= Karl-Wilhelm Welwei =

German historian (1930–2013)

Karl-Wilhelm Welwei (17 October 1930 – 25 August 2013) was a German historian. He was regarded as one of the most notable experts on the history of Ancient Greece.

==Biography==
Welwei was born on 17 October 1930 in Witten. He studied history and classical philology at the University of Cologne. In 1963, he received a PhD under the tutorage of Hans Volkmann, and earned his habilitation in 1970 at the Ruhr-Universität Bochum. Between 1972 and 1996 he was Professor of Ancient History.
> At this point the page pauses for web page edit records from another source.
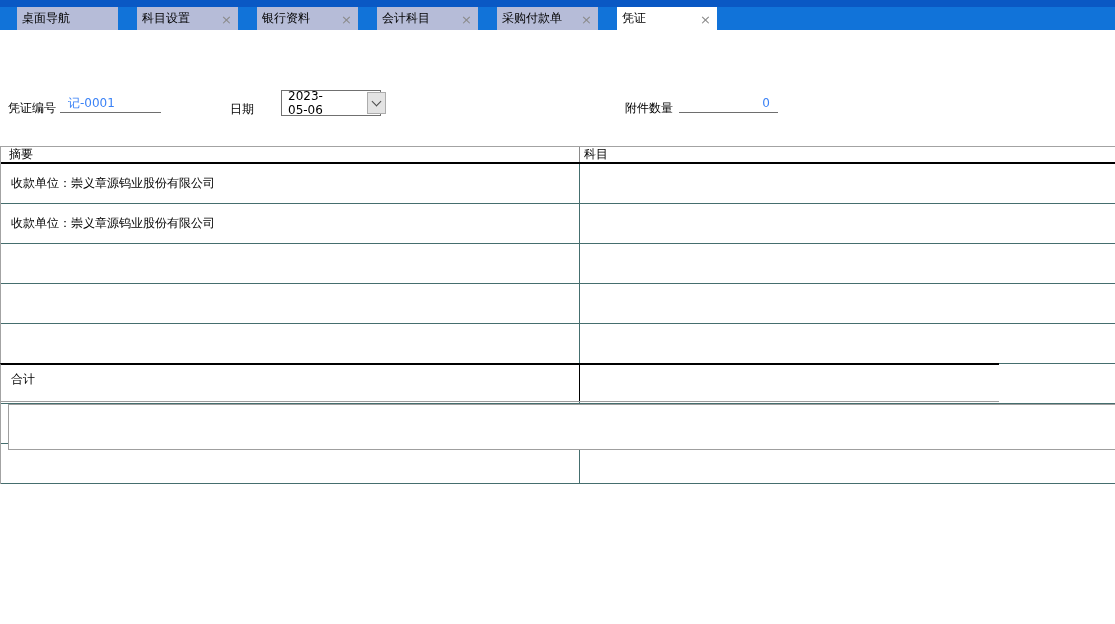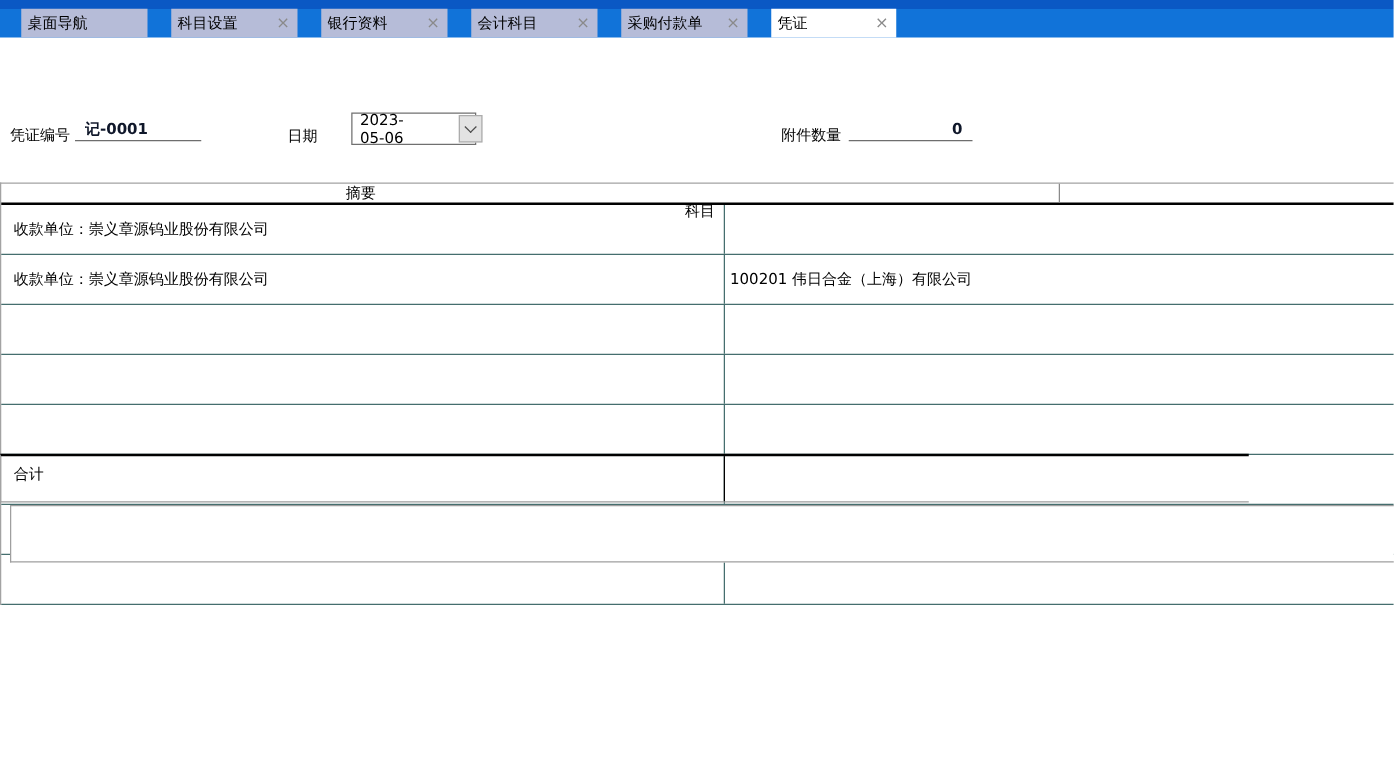"记-0001" .uline-input { color: #0f172a -> #3b82f6; font-weight: bold -> none }
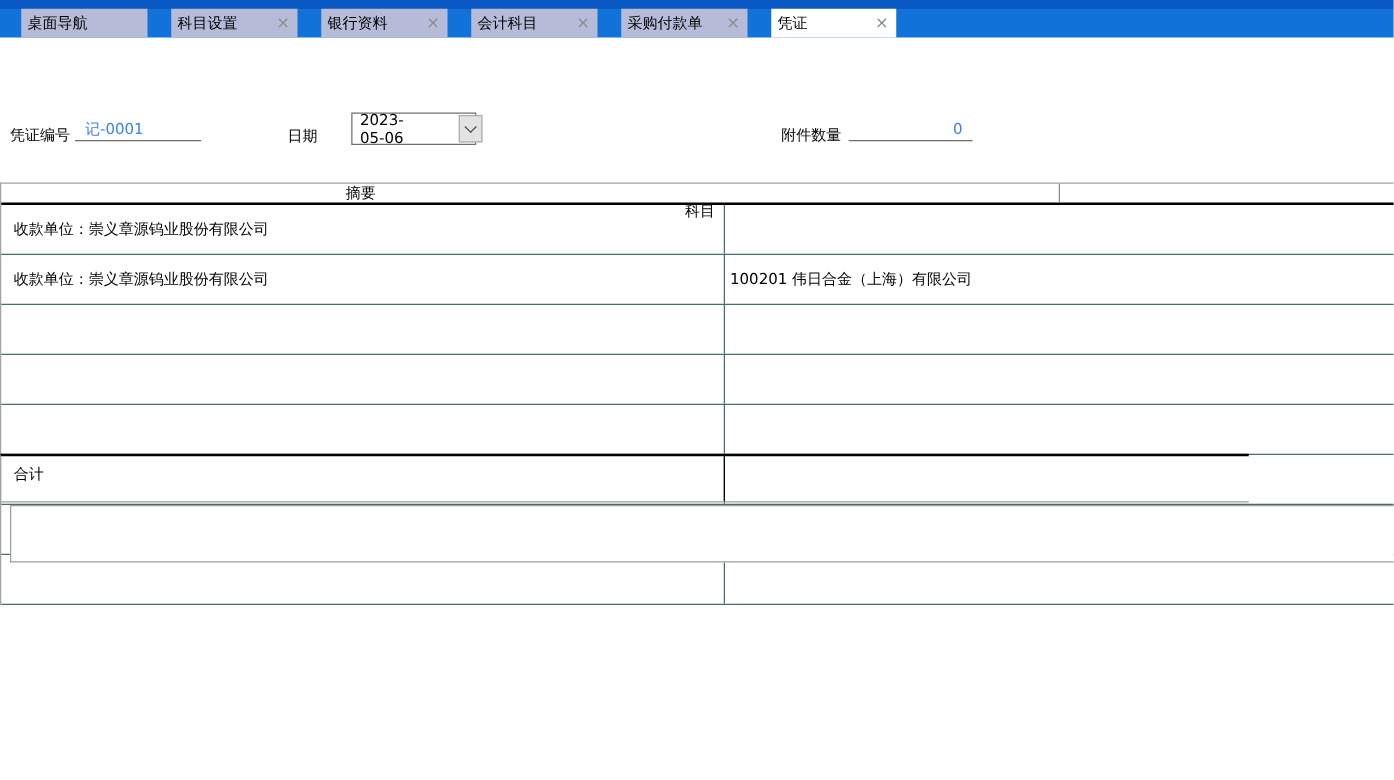"摘要" .grid-header { flex-direction: column -> none }
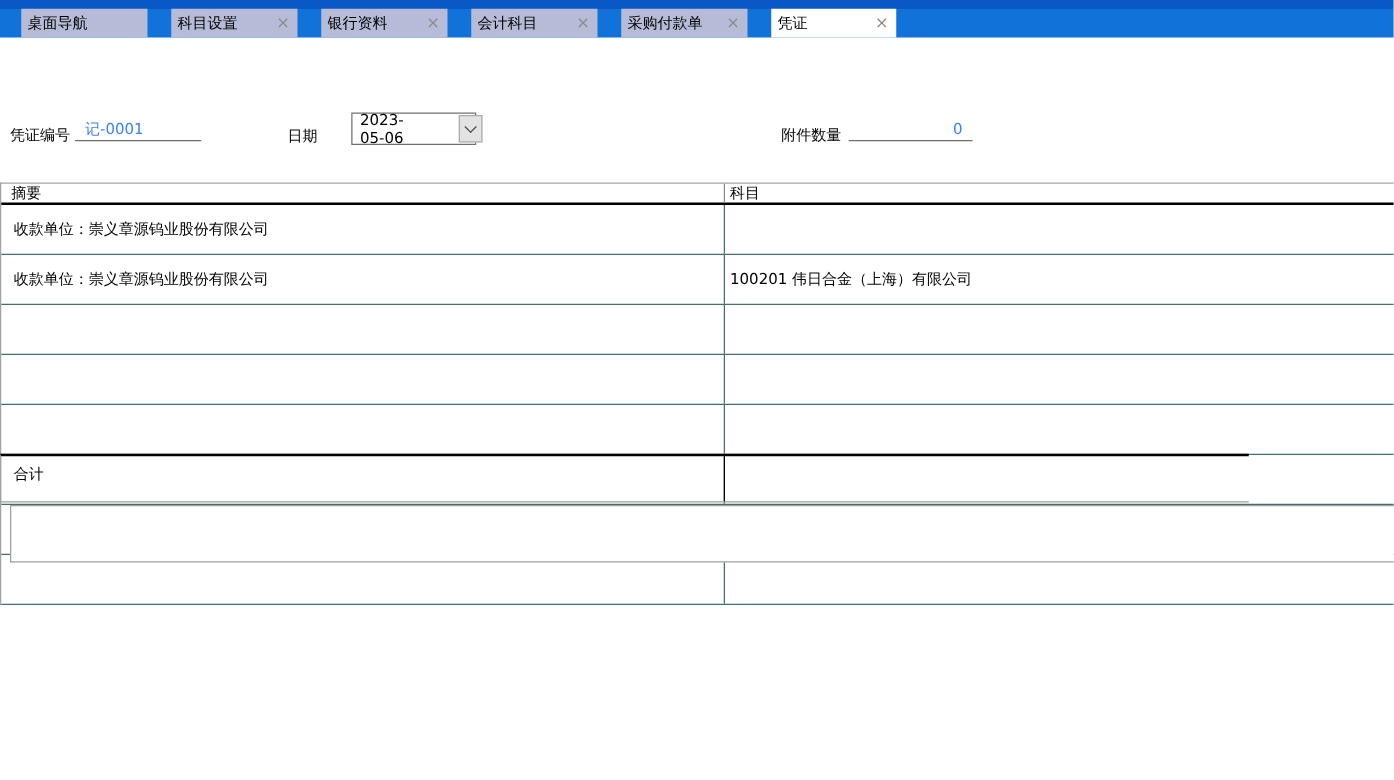"100201 伟日合金（上海）有限公司" div.cell { html: <div>100201 伟日合金（上海）有限公司</div> -> none }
Since 1993 he has been a member of the German Archaeological Institute.

Many of Welwei's books, including Die griechische Polis, Athen, Das klassische Athen have reached a standard status. The focus of his research, in addition to Ancient Greece are the Republic and Imperial epochs of Ancient Rome.

==Works==
- Books
- Athen. Vom neolithischen Siedlungsplatz zur archaischen Großpolis. Wissenschaftliche Buchgesellschaft, Darmstadt 1992, ISBN 3-534-07541-2.
- Die griechische Frühzeit 2000 bis 500 v. Chr. (Becksche Reihe; 2185). 2nd Edition. Beck Wissen, München 2007, ISBN 978-3-406-47985-4.
- Die griechische Polis. Verfassung und Gesellschaft in archaischer und klassischer Zeit. 2nd Edition. Verlag Steiner, Stuttgart 1998, ISBN 3-515-07174-1.
- Das klassische Athen. Demokratie und Machtpolitik im 5. und 4. Jahrhundert v. Chr. Primus-Verlag, Darmstadt 1999, ISBN 3-89678-117-0.
- Sparta. Aufstieg und Niedergang einer antiken Großmacht. Klett-Cotta, Stuttgart 2004, ISBN 3-608-94016-2.

- Essays
- Römische Herrschaftsideologie und augusteische Germanienpolitik. In: Gymnasium Volume 93, 1986, p. 118 ff.
- The Peloponnesian War and its Aftermath. In: Konrad Kinzl (Hrsg.): A Companion to the Classical Greek World. Blackwell, Malden, Ma. 2008, ISBN 978-0-631-23014-4.